Вообразите, до какой степени весь нашъ укладъ жизни, вся наша нравственная атмосфера должны быть пропитаны уголовщиной, если въ гор. Якутскѣ число уголовныхъ ссыльныхъ доходитъ до 11% всего населенія города.
И что за жизнь этихъ несчастныхъ людей, заброшенныхъ сюда съ неизгладимыми слѣдами своего прошлаго, безъ знаній, безъ характера, безъ нравственныхъ устоевъ. Нужда, позоръ, отчужденность отъ всего окружающаго, оторванность отъ прошлаго.
До чего доходитъ напряженность психической жизни этихъ людей, видно изъ двухъ—трехъ примѣровъ, взятыхъ нами изъ того, что произошло чуть-ли не на этихъ дняхъ.
Старикъ поселенецъ, проходя черезъ одну изъ близъ лежащихъ отъ Якутска деревень на иркутскомъ трактѣ, попросился въ случайно имъ выбранную избу ночевать. Его пустили. Ночью онъ — ни съ того, ни съ сего — беретъ хозяйскій топоръ и до смерти зарубаетъ спящую старуху, которую онъ видитъ въ первый разъ.
Зачѣмъ? почему? — „Такъ себѣ, мнѣ что-то пришло на умъ — убей да убей, — ну, вотъ, я и убилъ“ — такъ объяснилъ поселенецъ свою дикую выходку. Мало того, когда его арестовали, и потомъ, когда онъ въ слѣдующую ночь пытался бѣжать изъ подъ караула, поселенецъ опасно ранилъ около пяти крестьянъ. Двое изъ раненыхъ вскорѣ умерли. Но эти двѣ смерти мы имѣемъ полное основаніе поставить на счетъ небрежности нашего окружнаго врача. Зная, что ѣдетъ къ опасно раненымъ, онъ не взялъ съ собою никакихъ перевязочныхъ средствъ. Но что еще хуже, онъ бросилъ раненыхъ на произволъ судьбы и, забравъ съ собою фельдшера, поѣхалъ въ ближайшее селеніе вскрывать трупъ.

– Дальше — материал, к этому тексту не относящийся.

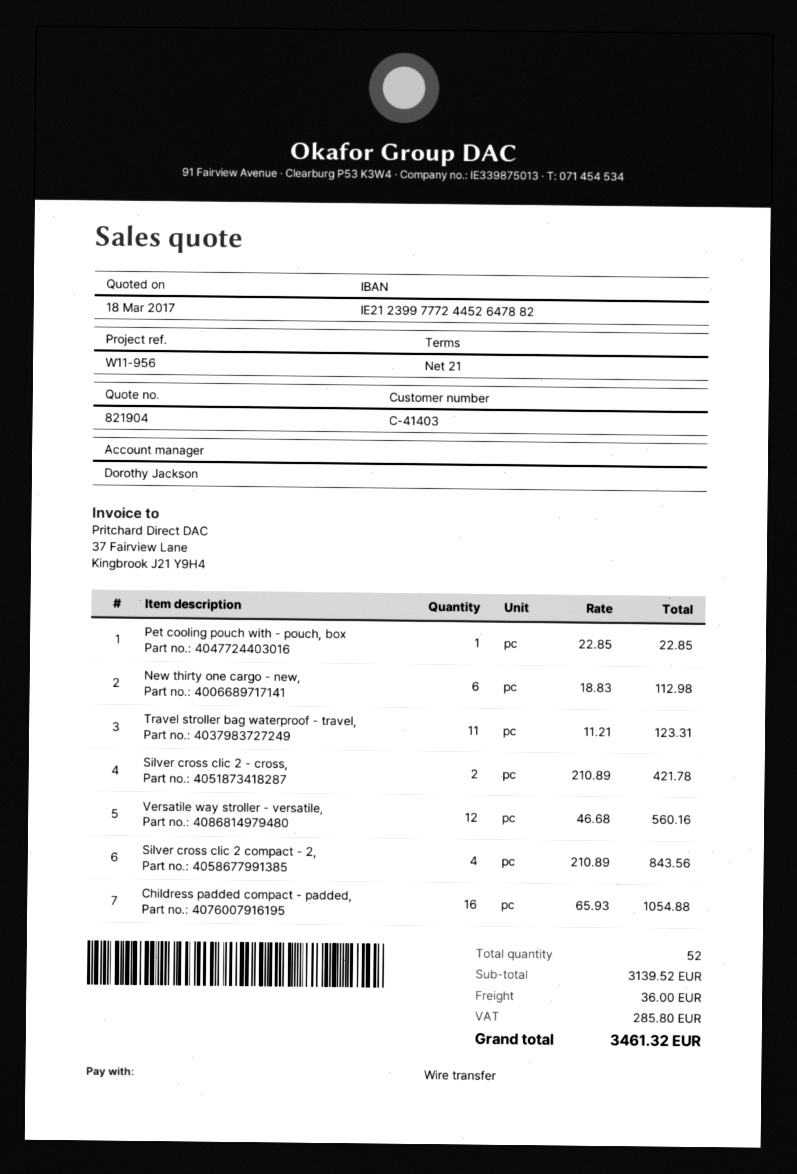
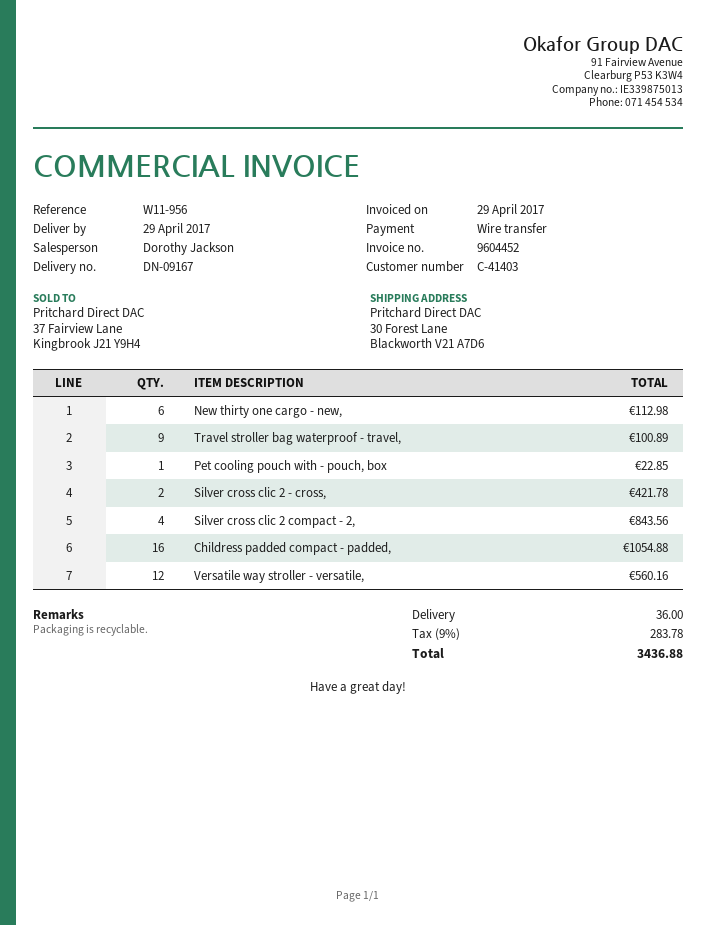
Travel stroller bag waterproof - travel,: 11 for 123.31 -> 9 for 100.89
tax: 285.80 -> 283.78
total: 3461.32 -> 3436.88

Но вотъ еще примѣръ. Поселенецъ 60-ти лѣтъ уже нѣсколько лѣтъ служилъ въ городѣ поваромъ у засѣдателя П.: онъ то бросалъ свое мѣсто, то снова нанимался; это былъ, что называется, свой человѣкъ въ семьѣ. Но, вотъ, онъ выпилъ копѣекъ на 10 больше обыкновеннаго и рѣшилъ убить барыню — „она меня часто бранила“. И задуманное сейчасъ приводится въ исполненіе. Онъ выждалъ часъ, когда хозяйка остается обыкновенно одна, спряталъ при себѣ кухонный ножъ, взялъ въ руку пестикъ отъ ступки и сталъ звать барыню къ себѣ на кухню:... „жаркое посмотрѣть“. Но барыня была занята, не пошла. Тогда онъ самъ отправился къ ней. Подкрался къ ней, когда она колола сахаръ, набросился на нее, поджалъ ее подъ себя и изо всѣхъ силъ сталъ бить ее пестикомъ по головѣ, шеѣ — куда ни попало...
Къ счастью, взрослый ея сынъ за нѣсколько минутъ до того случайно пришелъ домой, услыхалъ крикъ и спасъ мать.
Третій примѣръ. Молодой поселенецъ Михаилъ полюбилъ замужнюю бабу Акулину и не даетъ ей ни на минуту покоя. Всюду преслѣдуетъ ее, устраиваетъ ей кошачьи концерты, если видитъ ее съ другими мужчинами, устраиваетъ изъ за нея драки съ ея родственниками... Наконецъ, онъ забирается къ ея роднымъ въ то время, когда въ домѣ не было мужчинъ. Струсившая невѣстка Акулины грозитъ поселенцу ружьемъ, но поселенецъ не уходитъ. Она стрѣляетъ и убиваетъ поселенца на повалъ.
Все это примѣры явнаго насилія. Но надо ли говорить о кражахъ, подлогахъ, шантажахъ, подкупахъ и пр., не дающихъ никому изъ дышащихъ якутскимъ воздухомъ увѣренности въ томъ, что на немъ такъ или иначе не отразится жизнь въ удушливой атмосферѣ уголовщины.